As has been covered a number of times in this series, Neural MT requires good data for training, and acquiring such data for new languages can be costly and not always feasible. One approach in Neural MT literature for improving translation quality for low-resource language is transfer-learning. A common practice is to reuse the model parameters (encoder, decoder, and word embeddings) of a high resource language and fine tune it to a specific domain or language. In this post, we take a look at a new concept of dynamic vocabulary, improving transfer-learning in Neural MT.
Transfer Learning in NMT
Transfer learning uses knowledge from a learned task to improve the performance on a related task, typically reducing the amount of required training data and reducing the training time. In Neural MT, research has shown promising results when a transfer-learning technique is applied to leverage existing models to cope with the scarcity of training data in specific domains or language settings. In a broader sense, pre-trained models have been successfully exploited and reported to improve the translation quality to a great extent.
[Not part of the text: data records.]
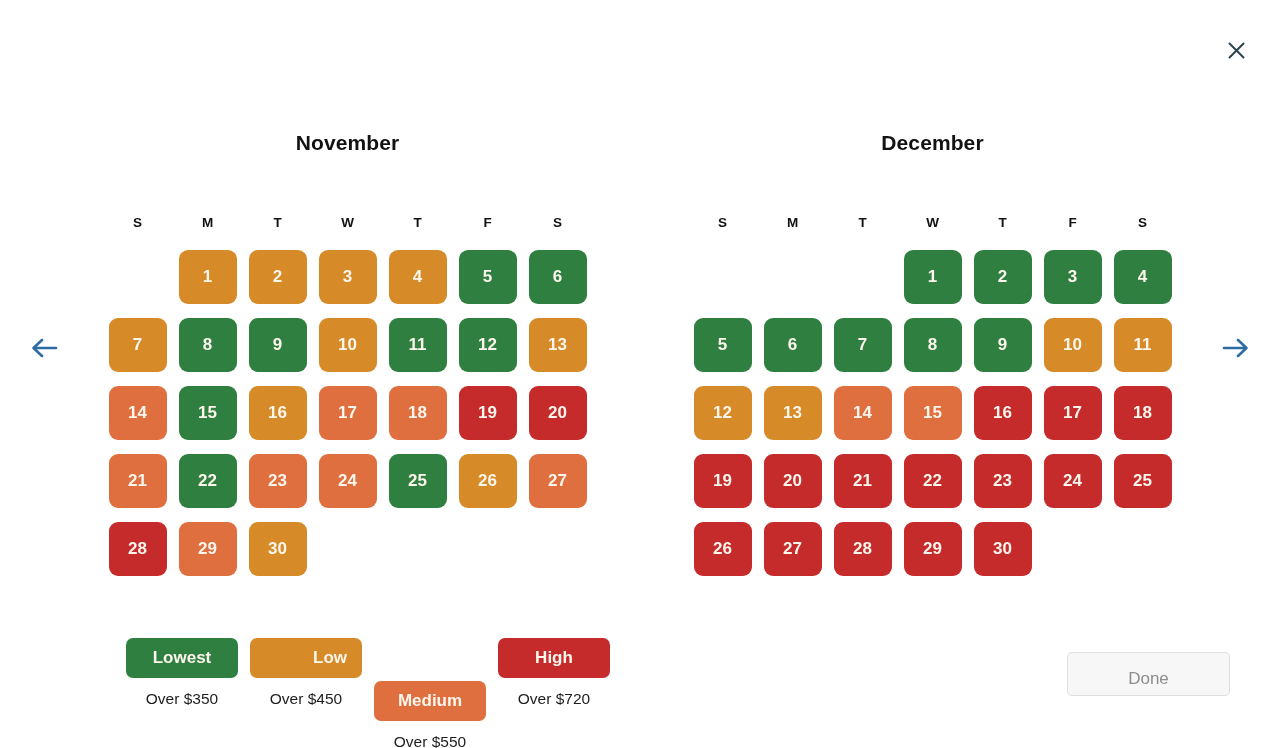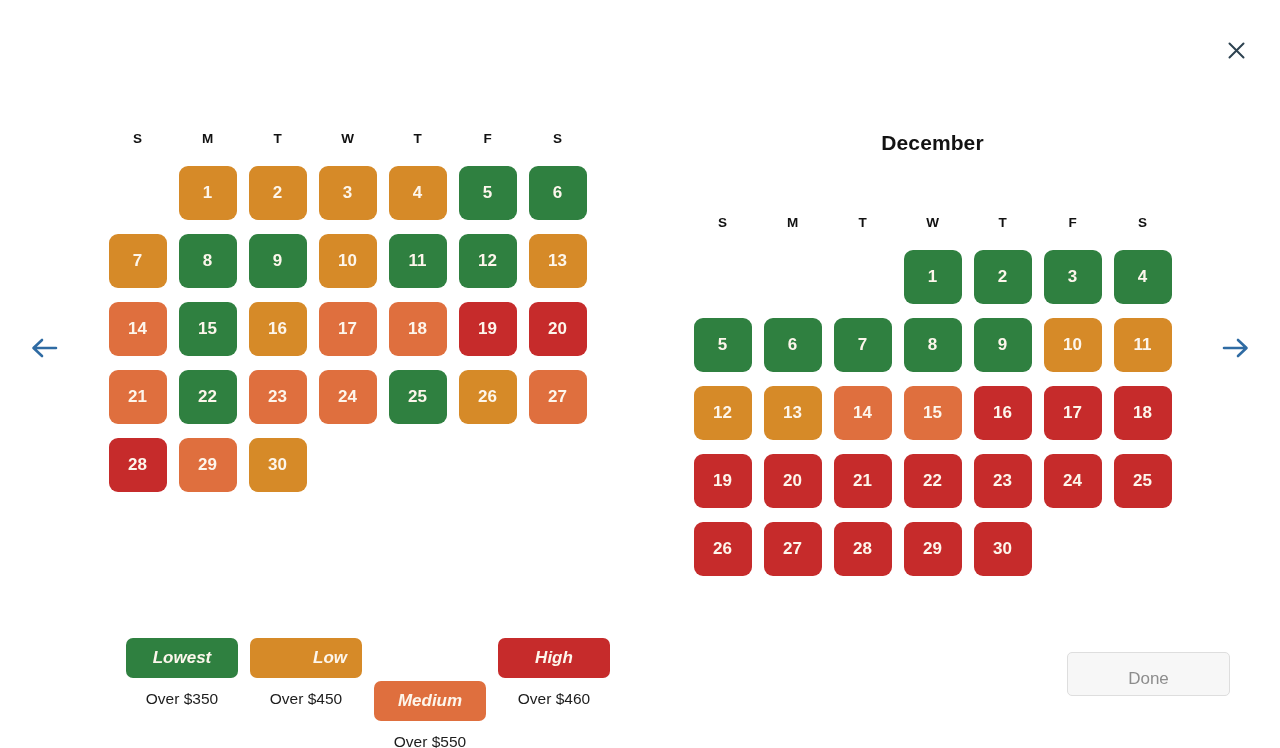--- a/index.html
+++ b/index.html
@@ -232,6 +232,7 @@
 
   <div class="months-row" id="months-row">
       <div class="month">
+        <div class="month-name">November</div>
         <div class="weekday-row">
           <div class="weekday">S</div>
           <div class="weekday">M</div>

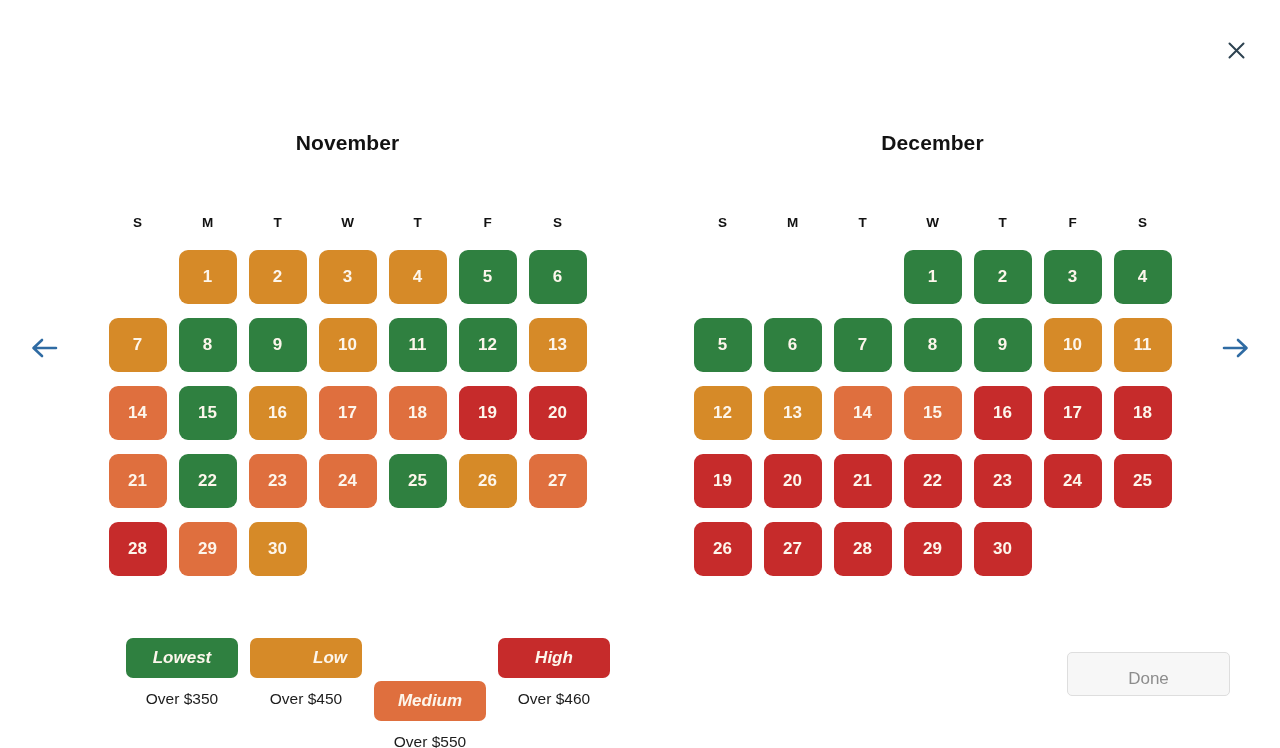--- a/index.html
+++ b/index.html
@@ -171,7 +171,6 @@
     font-weight: 700;
     color: #fdf6ec;
     box-sizing: border-box;
-    font-style: italic;
   }
   .legend-caption {
     margin-top: 11px;

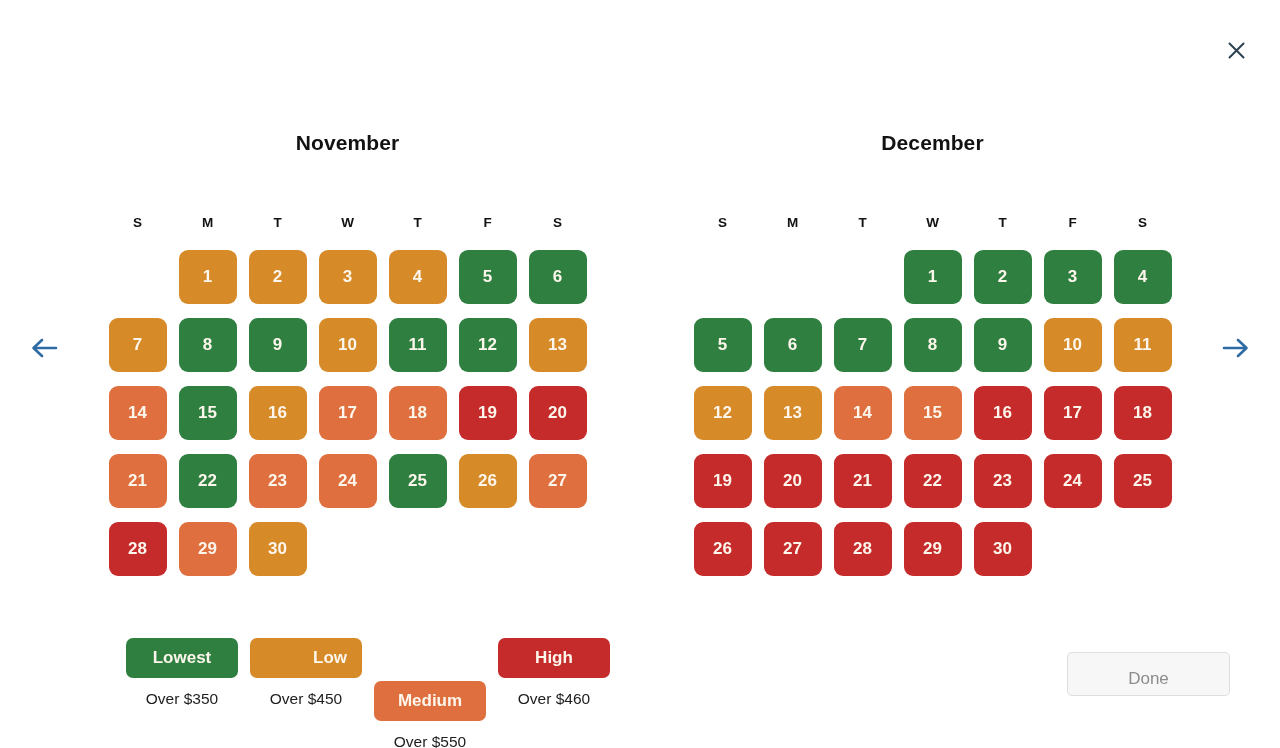--- a/index.html
+++ b/index.html
@@ -467,7 +467,7 @@
       </div>
       <div class="legend-item">
         <div class="legend-chip" style="background: rgb(198, 43, 43);">High</div>
-        <div class="legend-caption">Over $460</div>
+        <div class="legend-caption">Over $720</div>
       </div>
     </div>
Zoph et al. (2016) used a parent-child setting in which they trained a “parent” model with a large amount of available data. Then the encoder-decoder components are transferred to initialise the parameters of a low-resourced “child” model. In their experiments, they kept the decoder parameters of the child model fixed at the time of fine-tuning. They reported an average BLEU improvement of 7.5 for Hausa, Turkish, Uzbek, and Urdu (into English) using French as the parent language. Nguyen and Chiang (2017) further extended the parent-child approach and analysed the effect of using related languages on the source side. They exploited the overlap of vocabulary in parent and child languages and reported further improvements on top of Zoph et al. (2016).
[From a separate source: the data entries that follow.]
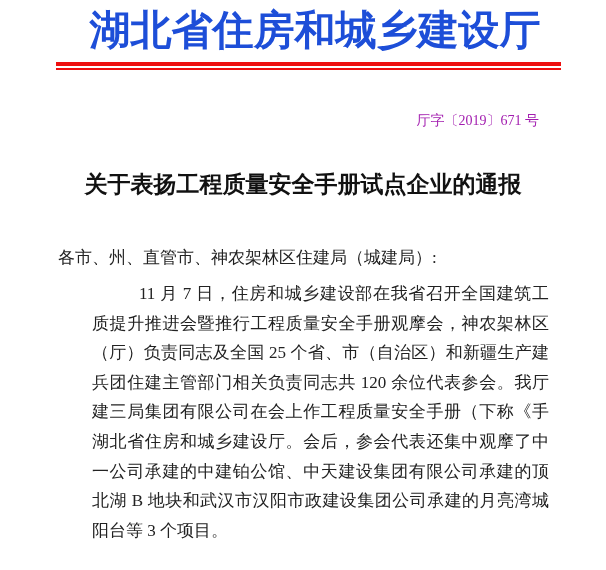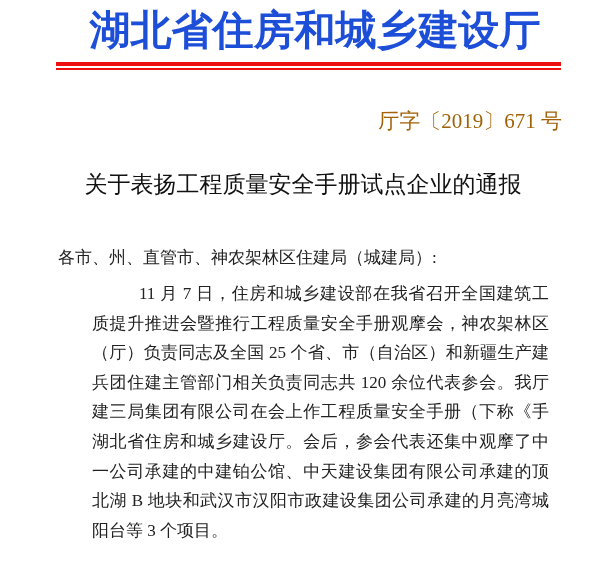--- a/index.html
+++ b/index.html
@@ -37,10 +37,10 @@
   .doc-number {
     position: absolute;
     top: 110px;
-    right: 44px;
-    font-size: 21px;
+    right: 67px;
+    font-size: 14px;
     line-height: 22px;
-    color: #a16207;
+    color: #a21caf;
   }
   .doc-title {
     position: absolute;

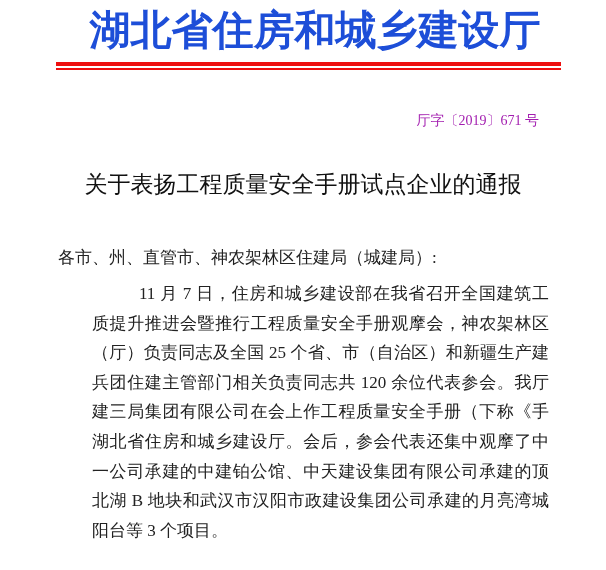--- a/index.html
+++ b/index.html
@@ -50,7 +50,7 @@
     text-align: center;
     font-size: 23px;
     line-height: 31px;
-    font-weight: normal;
+    font-weight: bold;
     color: #111111;
     white-space: nowrap;
   }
Using Multilingual architecture is an evolving technique of transfer-learning in Neural MT. Dong et al. (2015) proposed a multilingual architecture (one-to-many) that utilises a single encoder for the source language and separate attention mechanisms and decoders for each target language. Ha et al. (2016) and Johnson et al. (2016) proposed a simple yet efficient many-to-many architecture of multilingual NMT. Ha et al. (2016) applied a language-specific code to words from different languages in a mixed-language vocabulary. Johnson et al. (2016) used a language flag (prepending to the start of the segment) to the input string, eliminating the need of having separate encoder/decoder networks and an attention mechanism for each new language pair. They trained NMT models of up to twelve language pairs with better translation quality compared to individual pairs.
Using dynamic vocabulary is one of the latest additions in transfer-learning approaches of NMT. In this approach, instead of directly using the vocabulary of parent model it is updated according to the required domain and language. Lakew et al. (2018) extended Johnson et al. (2016) and explored the effect of using dynamic vocabulary for the following scenarios-
- The new data in terms of domains or languages emerge over time (most real-world MT training scenarios fall in this category)
- All the training data for all the language pairs are available since the beginning
In the first case, they used the intersection of Vp, and Vc whereas replacing Vp entries with Vc if the entries of the former vocabulary do not exist in the latter (here Vp and Vc represent the vocabulary of parent and current models respectively). In the second scenario, they kept the Vp intact and added new entries of the new domain in Vc. At the time of training, these new entries are randomly initialised, while the intersecting items maintain the embedding of the parent model.
In their experiments, they used a many-to-many multilingual NMT architecture with dynamic vocabulary and compared the accuracy with two baseline models- 1) A multilingual NMT system trained with in-domain data only, 2) A multilingual parent model fine-tuned with in domain data using parent vocabulary (Vp). They reported a significant improvement using dynamic vocabulary ranging from 3.0 to 13.0 BLEU points, compared to their baseline.
Dynamic vocabulary is a rather new but promising add-on to the current transfer-learning techniques of Neural MT. These significant improvements over the baseline models in Lakew et al. (2018) suggest that dynamic vocabulary is a viable setting in multilingual NMT architecture and provides developers with another option when it comes to limited training data scenarios.